El presidente Donald Trump ha declarado que Estados Unidos está en guerra tras el derribo de un avión de combate F-15E Strike Eagle sobre territorio iraní, un incidente que pone en tela de juicio las recientes afirmaciones de su administración sobre el control total del espacio aéreo iraní y la destrucción de las capacidades militares del país. El incidente, ocurrido este viernes, marca un punto de inflexión en el conflicto que se intensifica entre Estados Unidos e Irán, iniciado hace cinco semanas con bombardeos conjuntos con Israel.
En una breve conversación telefónica con NBC News, Trump evitó proporcionar detalles sobre la búsqueda del segundo miembro de la tripulación del avión derribado, aunque confirmó que uno de los pilotos logró eyectarse y fue rescatado por fuerzas estadounidenses. A pesar de la gravedad de la situación, el mandatario republicano aseguró que el incidente no alterará el curso de las posibles negociaciones con Teherán, reiterando su declaración de que estamos en guerra .
El Pentágono ha informado al Comité de Servicios Armados de la Cámara de Representantes que se desconoce el paradero del segundo piloto del F-15E, lo que genera preocupación sobre su seguridad y bienestar. Trump, por su parte, prefirió abordar el tema del petróleo iraní en su red social Truth Social, preguntando: ¿Alguien quiere quedarse con el petróleo? .
Este derribo representa el primer caso conocido de un avión militar estadounidense abatido dentro de Irán desde el inicio de las hostilidades. El incidente contradice las declaraciones previas de Trump, quien el miércoles había alardeado del poderío militar estadounidense y presionado a Irán para que acepte un acuerdo que ponga fin al conflicto, amenazando con devolver al país a la Edad de Piedra si no reabre el estrecho de Ormuz.
El congresista demócrata Seth Moulton, miembro de la Comisión de Servicios Armados de la Cámara de Representantes, ha criticado duramente el enfoque de Trump en esta guerra, advirtiendo que el gobierno federal no sabe cómo salir de este desastre . Moulton también acusó a Trump de recurrir a crímenes de guerra y condenó los ataques estadounidenses contra infraestructuras civiles en Irán, afirmando que el presidente ha pateado un avispero, se le ha quedado el pie atascado dentro y no sabe cómo salir .
El derribo del F-15E pone en duda las repetidas afirmaciones de Trump, el secretario de Defensa Pete Hegseth y los comandantes militares sobre la superioridad aérea de Estados Unidos, que supuestamente habría privado a Irán de sus capacidades de ataque y defensa. Sin embargo, evaluaciones recientes de la inteligencia estadounidense sugieren una imagen más compleja de la situación, indicando que la mitad de los lanzadores de misiles de Irán siguen operativos y que el país cuenta con miles de drones de ataque unidireccional.
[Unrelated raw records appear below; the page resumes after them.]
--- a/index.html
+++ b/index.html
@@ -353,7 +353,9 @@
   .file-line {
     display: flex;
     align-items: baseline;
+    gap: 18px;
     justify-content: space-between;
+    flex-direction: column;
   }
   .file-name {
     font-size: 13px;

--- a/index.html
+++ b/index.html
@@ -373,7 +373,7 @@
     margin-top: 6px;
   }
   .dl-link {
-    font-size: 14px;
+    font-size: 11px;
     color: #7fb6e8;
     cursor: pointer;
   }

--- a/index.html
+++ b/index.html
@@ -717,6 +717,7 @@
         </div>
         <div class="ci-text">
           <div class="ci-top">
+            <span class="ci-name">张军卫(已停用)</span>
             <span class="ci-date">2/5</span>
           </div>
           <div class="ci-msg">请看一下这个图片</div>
Este incidente se suma a un historial de percances aéreos en la región. El 19 de marzo, un avión F-35 tuvo que realizar un aterrizaje de emergencia en una base militar en Medio Oriente después de un incidente que involucró a un misil iraní. El piloto resultó ileso y el incidente está siendo investigado, aunque no se ha confirmado si el avión fue efectivamente alcanzado por el proyectil.
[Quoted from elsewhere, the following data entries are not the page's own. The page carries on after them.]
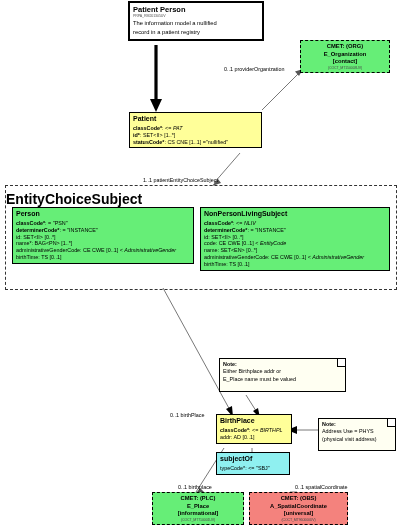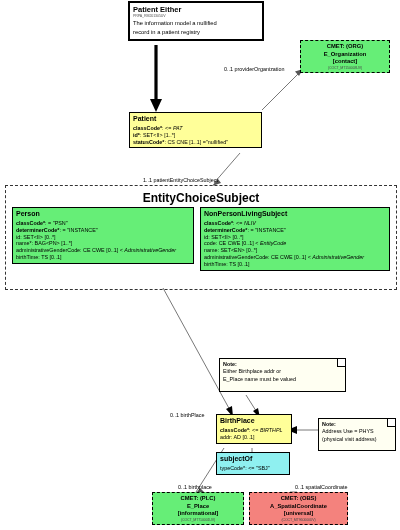--- a/index.html
+++ b/index.html
@@ -101,7 +101,7 @@
   </svg>
 
   <div class="box rootbox" style="left:128px;top:1px;width:136px;">
-    <div class="title">Patient Either</div>
+    <div class="title">Patient Person</div>
     <div class="code">PRPA_RM201305UV</div>
     <div class="desc">The information model a nullified</div>
     <div class="desc">record in a patient registry</div>

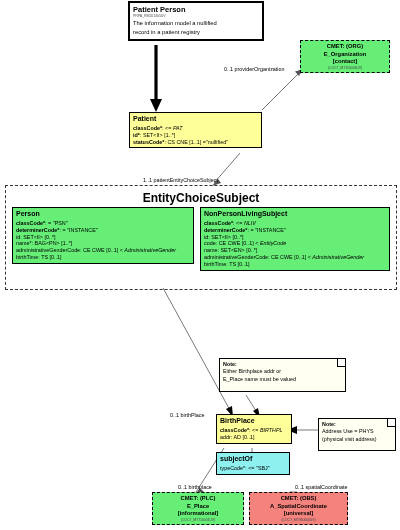--- a/index.html
+++ b/index.html
@@ -48,8 +48,8 @@
     position:absolute;border:1px dashed #333;background:transparent;
   }
   .choice-label{
-    position:absolute;width:100%;text-align:center;
-    font-weight:bold;font-size:12px;
+    position:absolute;width:100%;
+    font-weight:bold;font-size:14px;
   }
Además, el 28 de febrero, al inicio de la guerra, tres aviones F-15 fueron derribados por error por las defensas aéreas kuwaitíes en un incidente de fuego amigo .
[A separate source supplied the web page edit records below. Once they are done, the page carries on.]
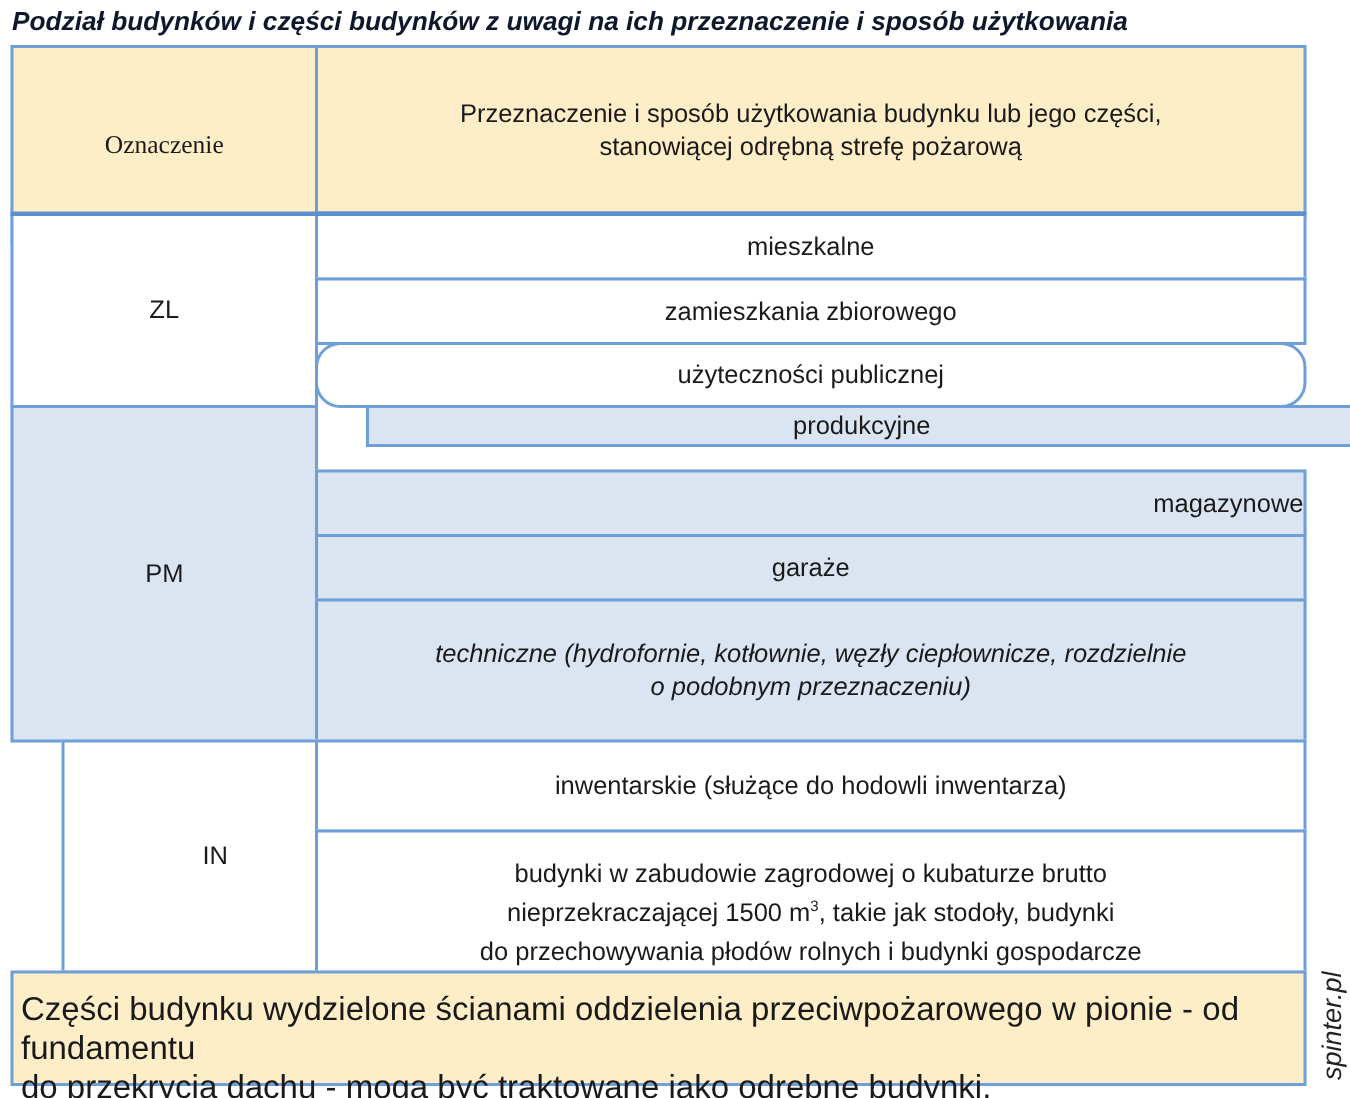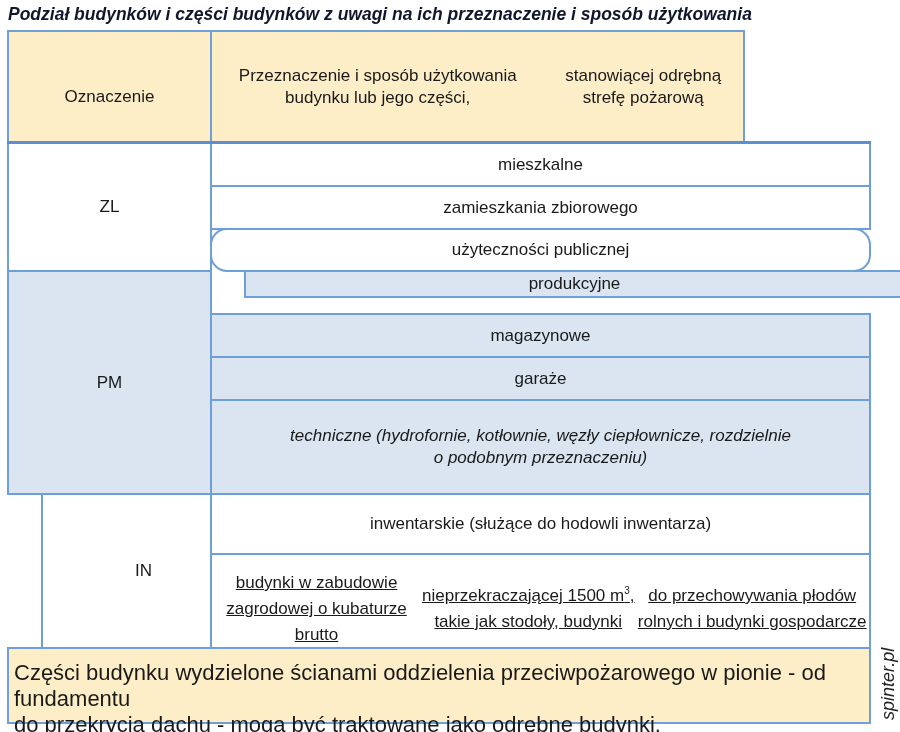--- a/index.html
+++ b/index.html
@@ -28,7 +28,7 @@
   <div class="cell hdr b" style="left:7px;top:30px;width:205px;height:133px;">
     <span>Oznaczenie</span>
   </div>
-  <div class="cell hdr b" style="left:210px;top:30px;width:535px;height:113px;flex-direction:row;">
+  <div class="cell hdr b" style="left:210px;top:30px;width:661px;height:113px;flex-direction:column;">
     <div>Przeznaczenie i sposób użytkowania budynku lub jego części,</div>
     <div>stanowiącej odrębną strefę pożarową</div>
   </div>

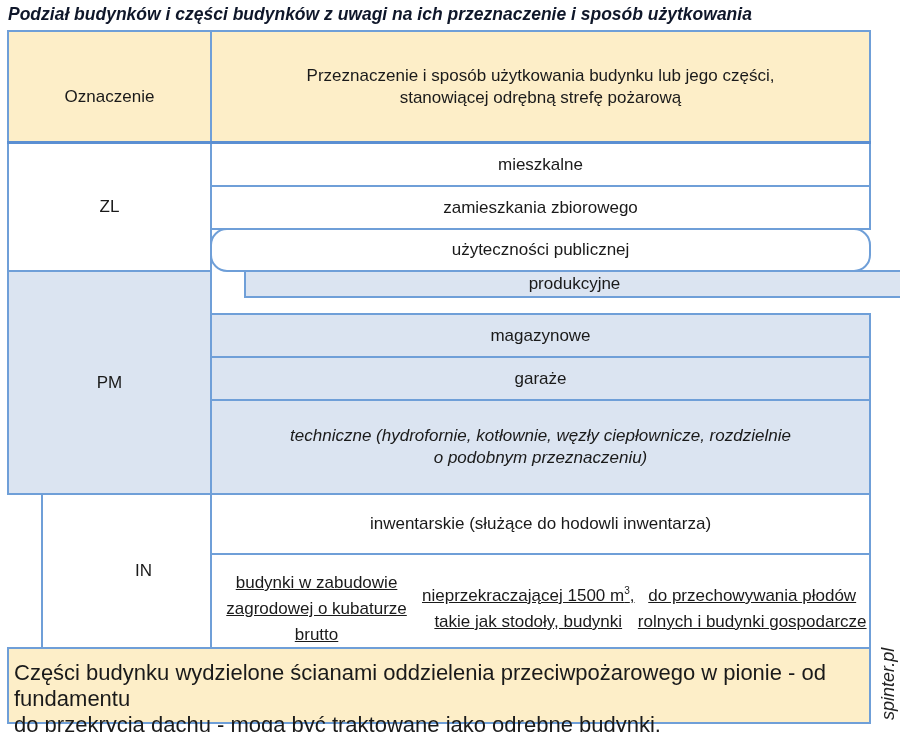--- a/index.html
+++ b/index.html
@@ -25,7 +25,7 @@
 
 <div>
 
-  <div class="cell hdr b" style="left:7px;top:30px;width:205px;height:133px;">
+  <div class="cell hdr b" style="left:7px;top:30px;width:205px;height:133px;font-family:Liberation Serif, serif;">
     <span>Oznaczenie</span>
   </div>
   <div class="cell hdr b" style="left:210px;top:30px;width:661px;height:113px;flex-direction:column;">

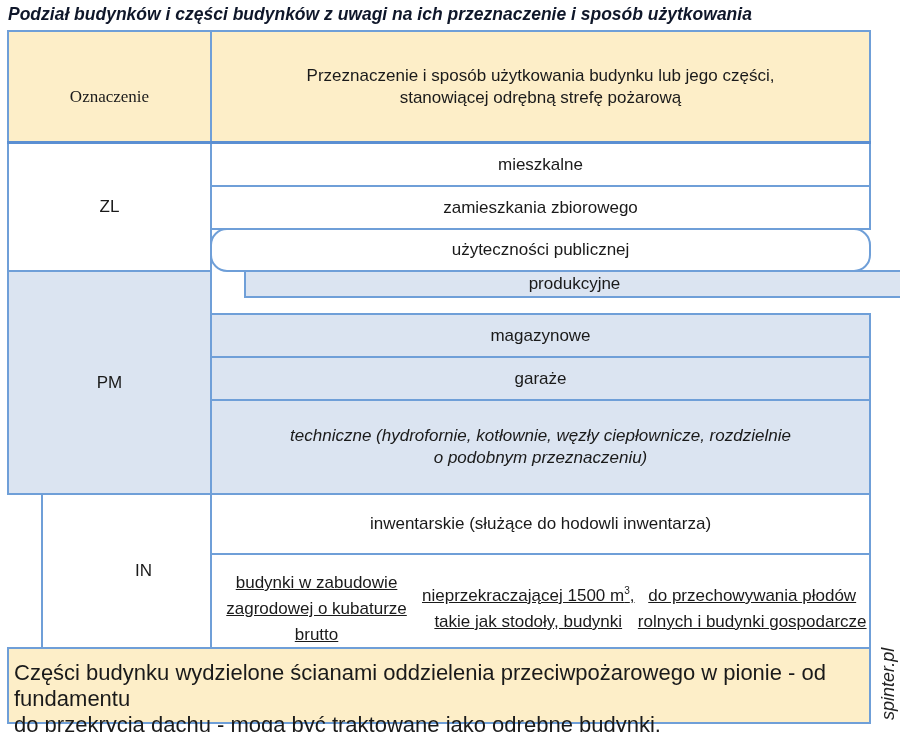--- a/index.html
+++ b/index.html
@@ -53,7 +53,7 @@
   <div class="cell blue b" style="left:210px;top:270px;width:661px;height:28px;margin-left:34px;">
     <span>produkcyjne</span>
   </div>
-  <div class="cell blue b" style="left:210px;top:313px;width:661px;height:45px;">
+  <div class="cell blue b" style="left:210px;top:313px;width:661px;height:45px;justify-content:flex-end;">
     <span>magazynowe</span>
   </div>
   <div class="cell blue b" style="left:210px;top:356px;width:661px;height:45px;">

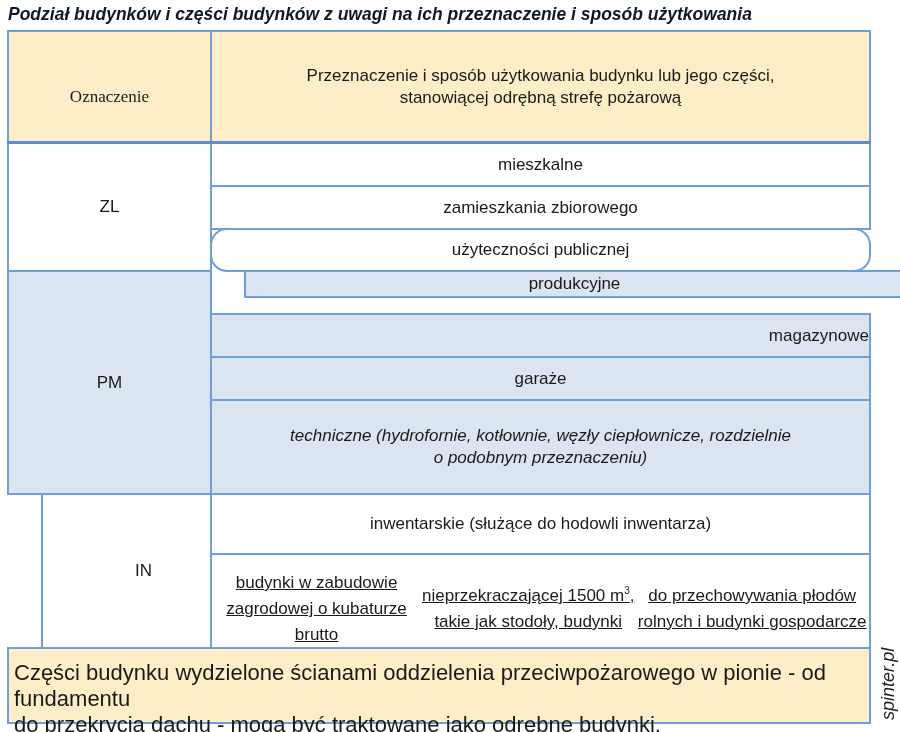--- a/index.html
+++ b/index.html
@@ -70,7 +70,7 @@
   <div class="cell white b" style="left:210px;top:493px;width:661px;height:62px;">
     <span>inwentarskie (służące do hodowli inwentarza)</span>
   </div>
-  <div class="cell white b" style="left:210px;top:553px;width:661px;height:112px;flex-direction:row;line-height:26px;text-decoration:underline;">
+  <div class="cell white b" style="left:210px;top:553px;width:661px;height:112px;flex-direction:column;line-height:26px;">
     <div>budynki w zabudowie zagrodowej o kubaturze brutto</div>
     <div><span>nieprzekraczającej 1500 m</span><sup>3</sup><span>, takie jak stodoły, budynki</span></div>
     <div>do przechowywania płodów rolnych i budynki gospodarcze</div>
La situación se complica aún más por la discrepancia entre las declaraciones públicas de la administración Trump y las evaluaciones de la inteligencia estadounidense. Mientras que Trump y sus funcionarios han proclamado una contundente victoria militar, los informes de inteligencia sugieren que Irán conserva capacidades significativas, lo que plantea interrogantes sobre la estrategia y la efectividad de la campaña militar estadounidense.
El futuro de las negociaciones con Irán, si es que las hay, es incierto. La declaración de Trump de que estamos en guerra sugiere una escalada del conflicto y una menor probabilidad de un acuerdo pacífico. La comunidad internacional observa con preocupación la evolución de la situación, temiendo una mayor inestabilidad en la región y un posible conflicto a gran escala. La búsqueda del segundo piloto del F-15E continúa, mientras que la tensión entre Estados Unidos e Irán sigue aumentando, sumiendo a la región en una crisis cada vez más profunda. La pregunta que queda en el aire es si Trump podrá encontrar una salida a este desastre , como sugiere el congresista Moulton, o si la guerra se prolongará, con consecuencias impredecibles para todos los involucrados.